**Problem description:**
Transcribe the listing below in its entirety.

**Listed entries:**
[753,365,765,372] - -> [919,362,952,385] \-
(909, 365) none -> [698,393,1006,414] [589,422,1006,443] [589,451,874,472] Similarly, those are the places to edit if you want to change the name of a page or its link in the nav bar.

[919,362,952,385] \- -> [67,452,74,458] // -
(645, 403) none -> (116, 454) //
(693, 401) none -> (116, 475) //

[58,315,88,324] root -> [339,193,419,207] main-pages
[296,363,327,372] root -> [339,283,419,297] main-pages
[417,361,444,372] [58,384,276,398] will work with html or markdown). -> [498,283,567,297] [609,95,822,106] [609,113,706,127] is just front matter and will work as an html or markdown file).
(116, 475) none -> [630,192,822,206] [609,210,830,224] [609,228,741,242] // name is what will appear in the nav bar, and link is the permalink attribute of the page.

**Result below:**
[753,365,765,372] - -> [919,362,952,385] \-
(909, 365) none -> [698,393,1006,414] [589,422,1006,443] [589,451,874,472] Similarly, those are the places to edit if you want to change the name of a page or its link in the nav bar.

[919,362,952,385] \- -> [67,452,74,458] // -
(645, 403) none -> (116, 454) //
(693, 401) none -> (116, 475) //

[58,315,88,324] root -> [339,193,419,207] main-pages
[296,363,327,372] root -> [339,283,419,297] main-pages
[417,361,444,372] [58,384,276,398] will work with html or markdown). -> [498,283,567,297] [609,95,822,106] [609,113,706,127] is just front matter and will work as an html or markdown file).
(116, 475) none -> [630,192,822,206] [609,210,830,224] [609,228,741,242] // name is what will appear in the nav bar, and link is the permalink attribute of the page.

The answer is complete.